**Task goal:** Transcribe exactly the lines from the one holding "(221, 548) none -> (185, 564) //" to the end of the data below, including both of those lines and no others.

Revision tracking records
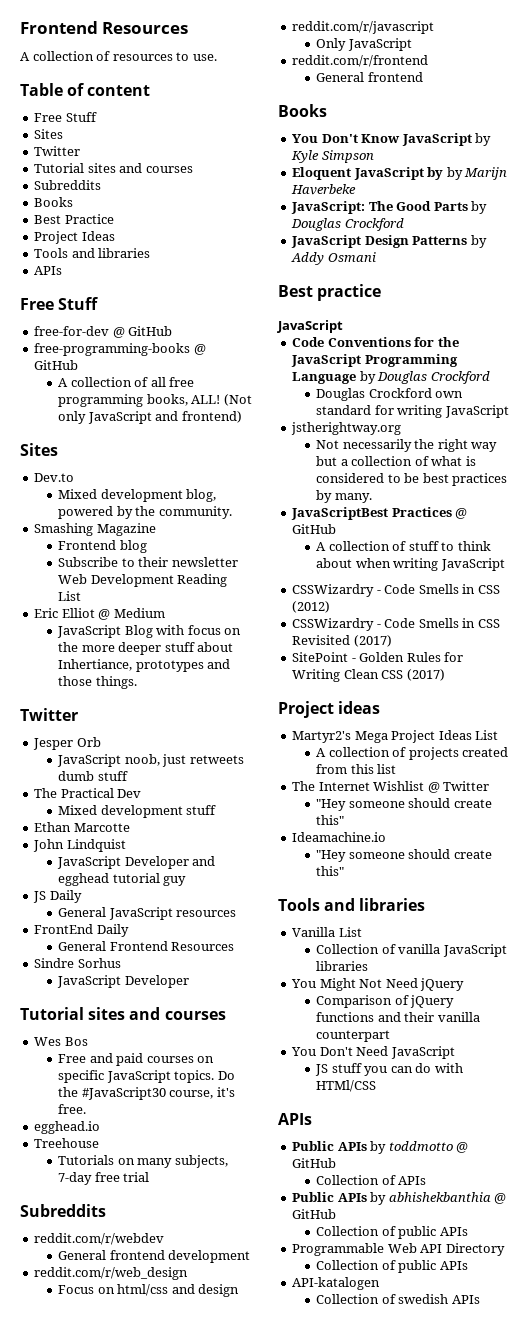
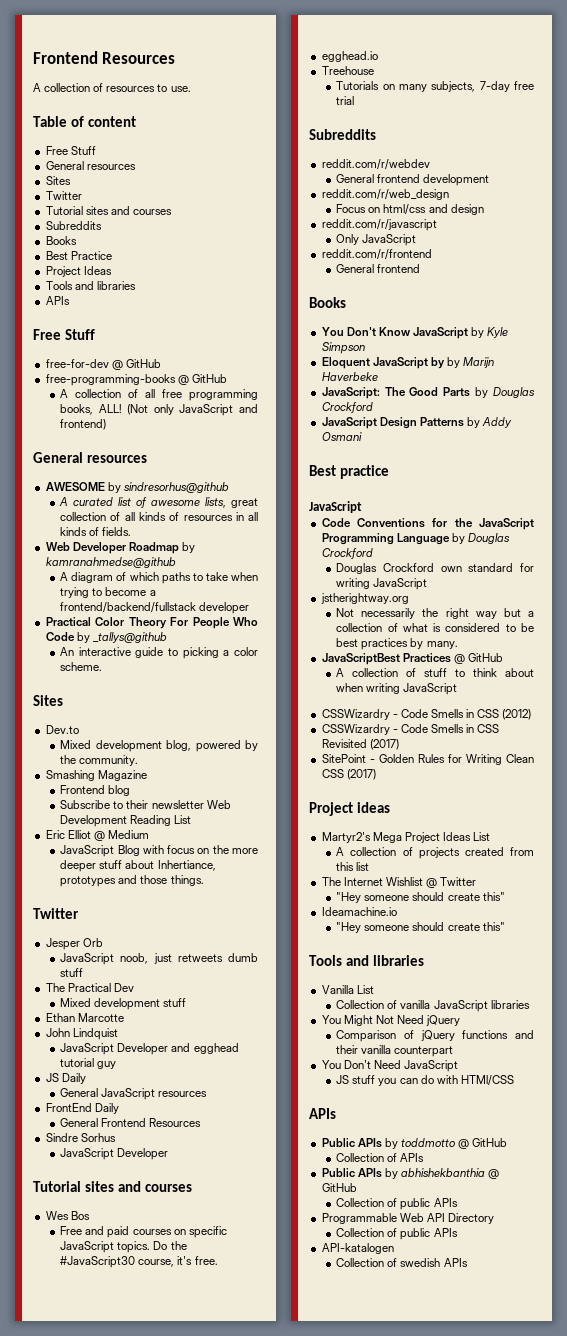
(97, 117) none -> [45,161,136,170] // General resources
(242, 417) none -> [33,452,148,463] [45,482,229,493] [59,497,258,508] [60,512,258,521] [60,527,132,536] [45,542,195,554] [45,557,176,568] [60,572,258,584] [60,587,156,598] [60,602,250,614] [45,617,258,629] [45,632,167,643] [60,647,258,659] [60,662,103,671] // General resources // AWESOME by sindresorhus@github // A curated list of awesome lists, great collection of all kinds of resources in all kinds of fields. // Web Developer Roadmap by kamranahmedse@github // A diagram of which paths to take when trying to become a frontend/backend/fullstack developer // Practical Color Theory For People Who Code by _tallys@github // An interactive guide to picking a color scheme.

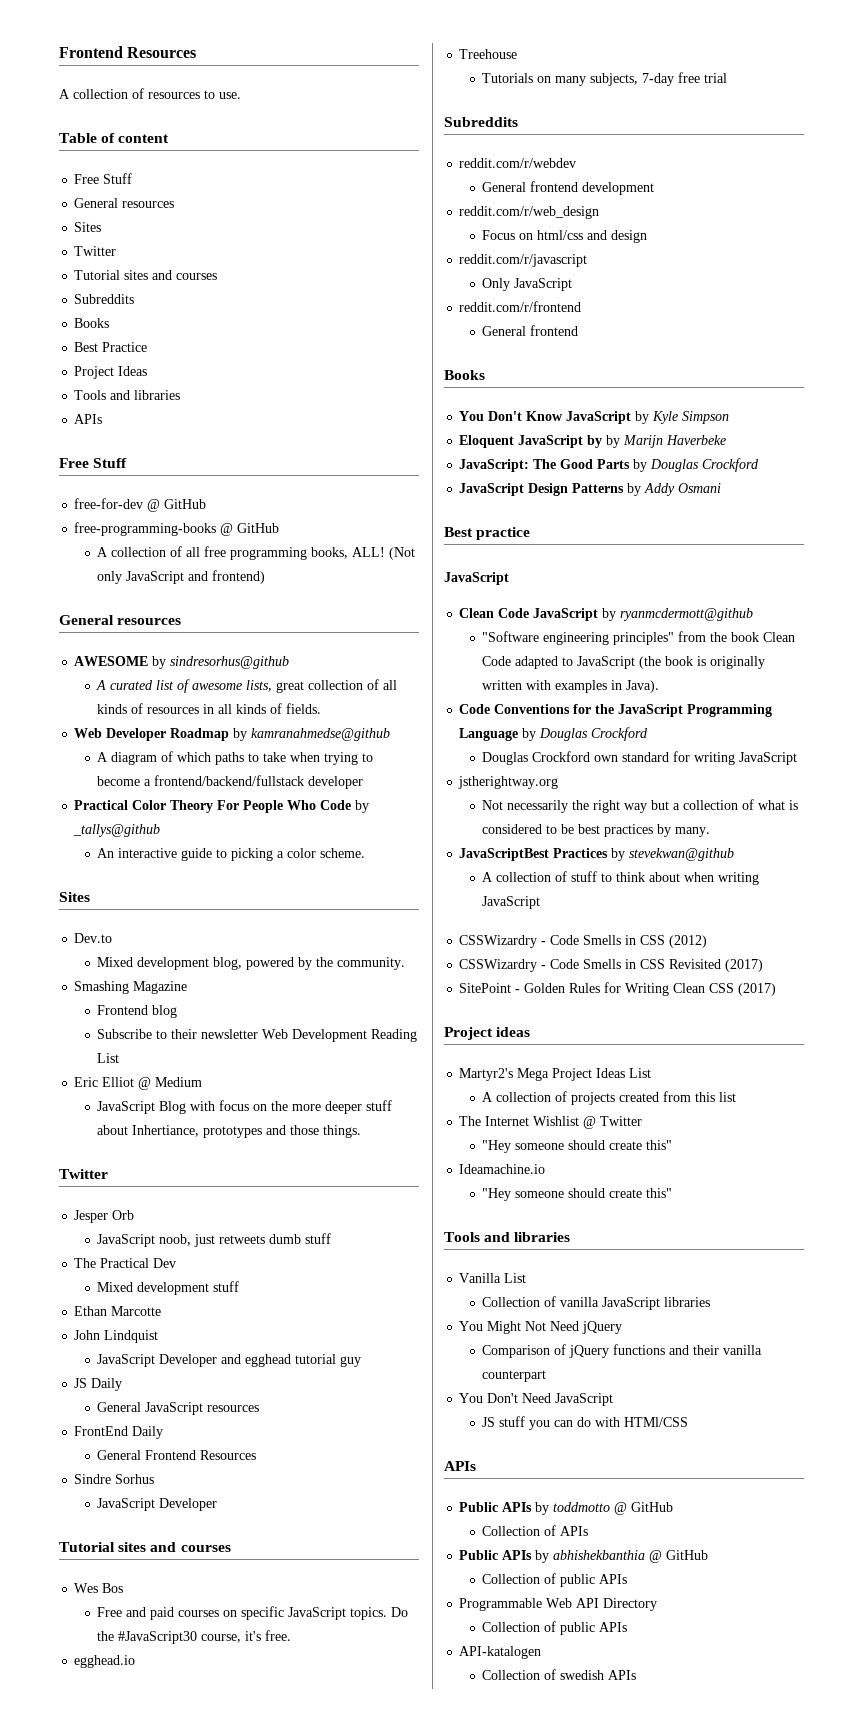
(362, 507) none -> [459,608,754,621] [482,631,796,645] [482,656,766,669] [482,680,660,693] // Clean Code JavaScript by ryanmcdermott@github // "Software engineering principles" from the book Clean Code adapted to JavaScript (the book is originally written with examples in Java).
[453,653,503,664] @ GitHub -> [611,848,735,861] by stevekwan@github

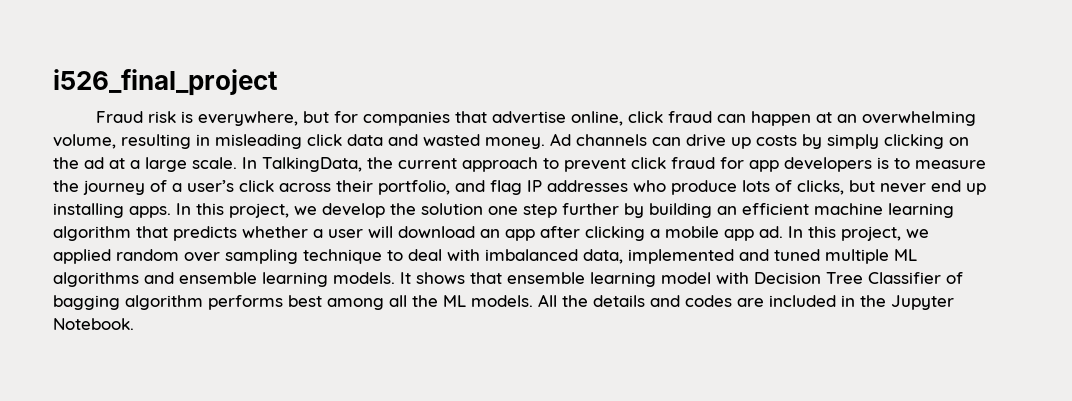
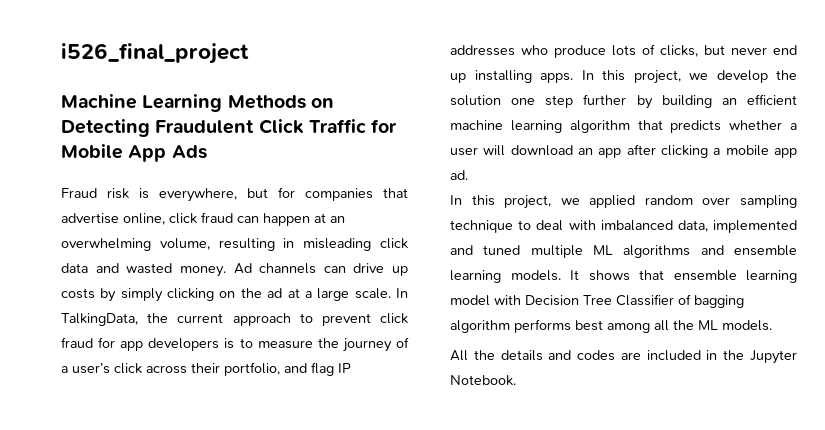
(278, 82) none -> [61,94,334,112] [61,119,398,137] [61,144,207,162] // Machine Learning Methods on Detecting Fraudulent Click Traffic for Mobile App Ads
(783, 232) none -> (468, 175) //
(533, 301) none -> (772, 325) //

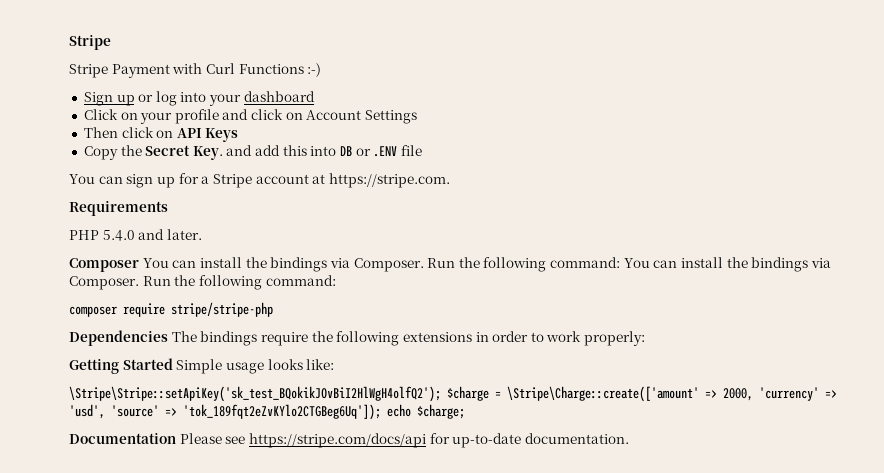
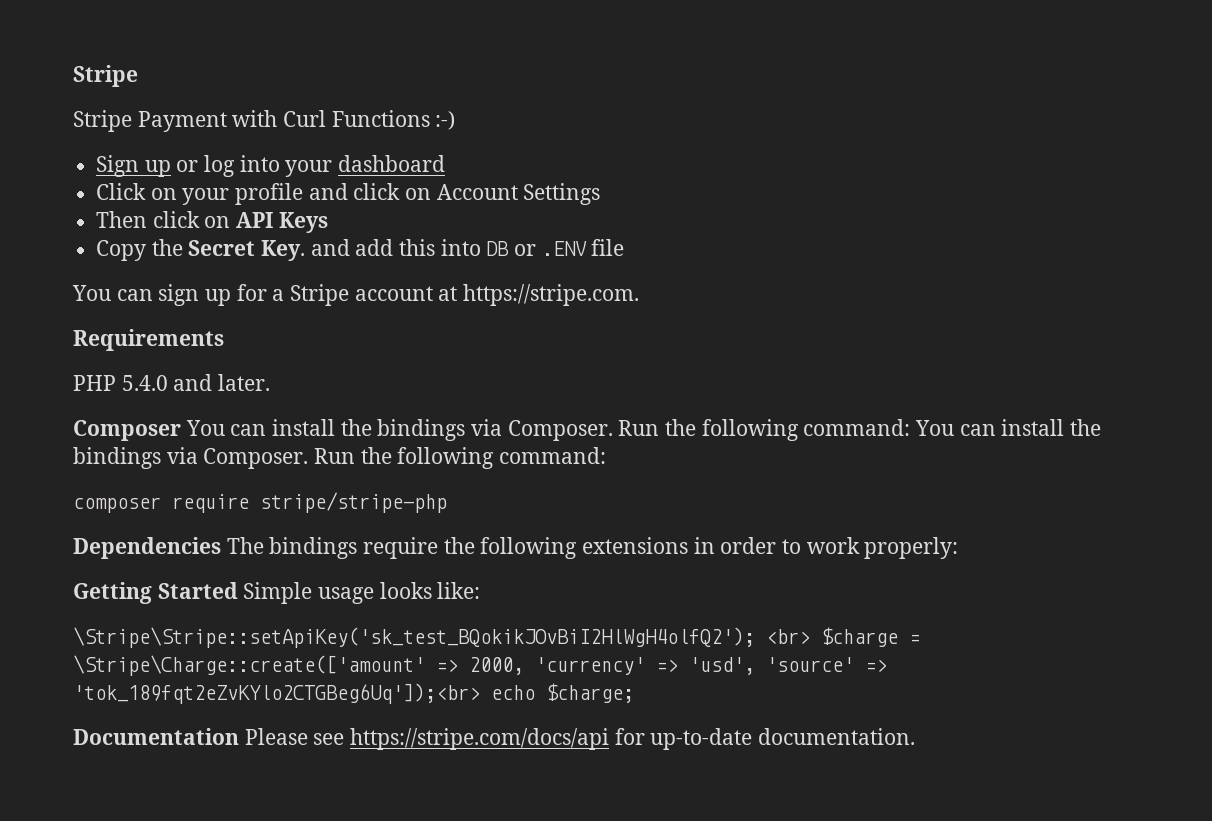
(441, 394) none -> [766,629,810,644] <br>
[183,404,381,420] 'tok_189fqt2eZvKYlo2CTGBeg6Uq']); -> [73,683,480,704] 'tok_189fqt2eZvKYlo2CTGBeg6Uq']);<br>

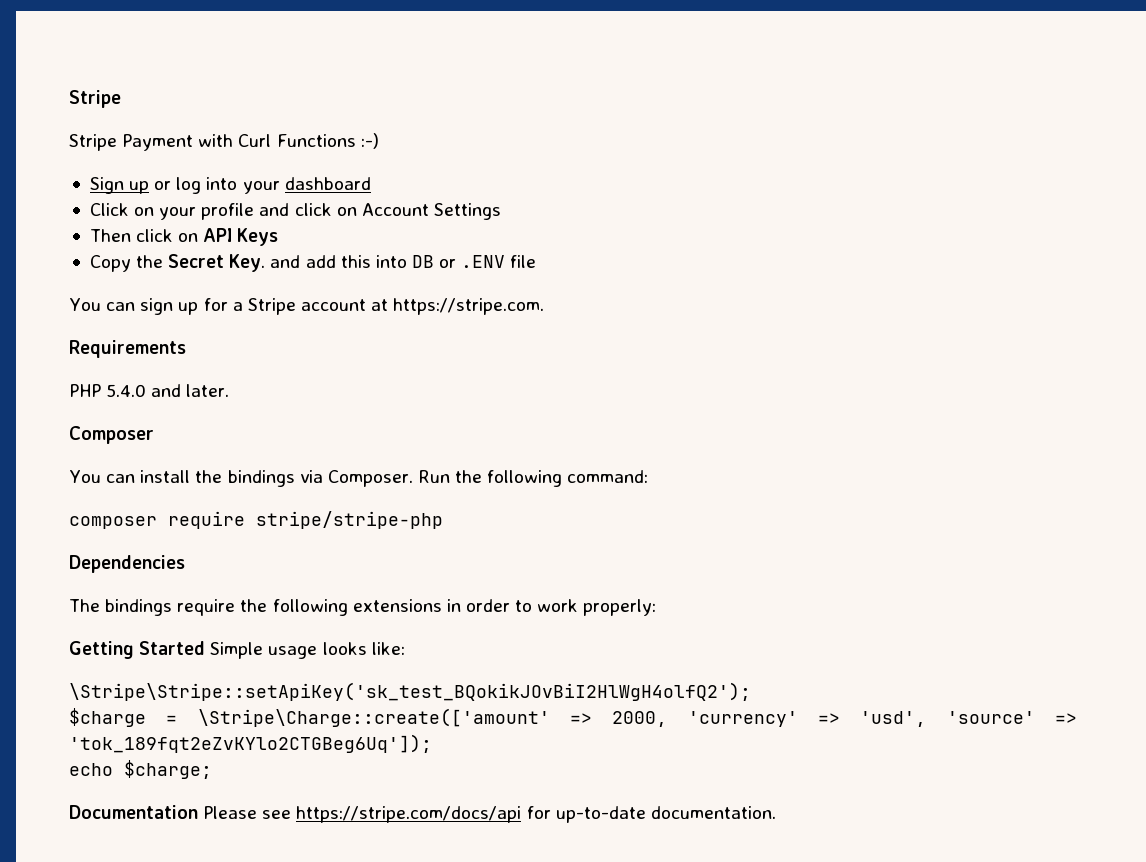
[185,419,911,441] You can install the bindings via Composer. Run the following command: -> (154, 435) //
(221, 548) none -> (185, 564) //
[766,629,810,644] <br> -> (751, 691) //
[73,683,480,704] 'tok_189fqt2eZvKYlo2CTGBeg6Uq']);<br> -> [69,734,432,753] 'tok_189fqt2eZvKYlo2CTGBeg6Uq']); //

**Solution to this exercise:**
(221, 548) none -> (185, 564) //
[766,629,810,644] <br> -> (751, 691) //
[73,683,480,704] 'tok_189fqt2eZvKYlo2CTGBeg6Uq']);<br> -> [69,734,432,753] 'tok_189fqt2eZvKYlo2CTGBeg6Uq']); //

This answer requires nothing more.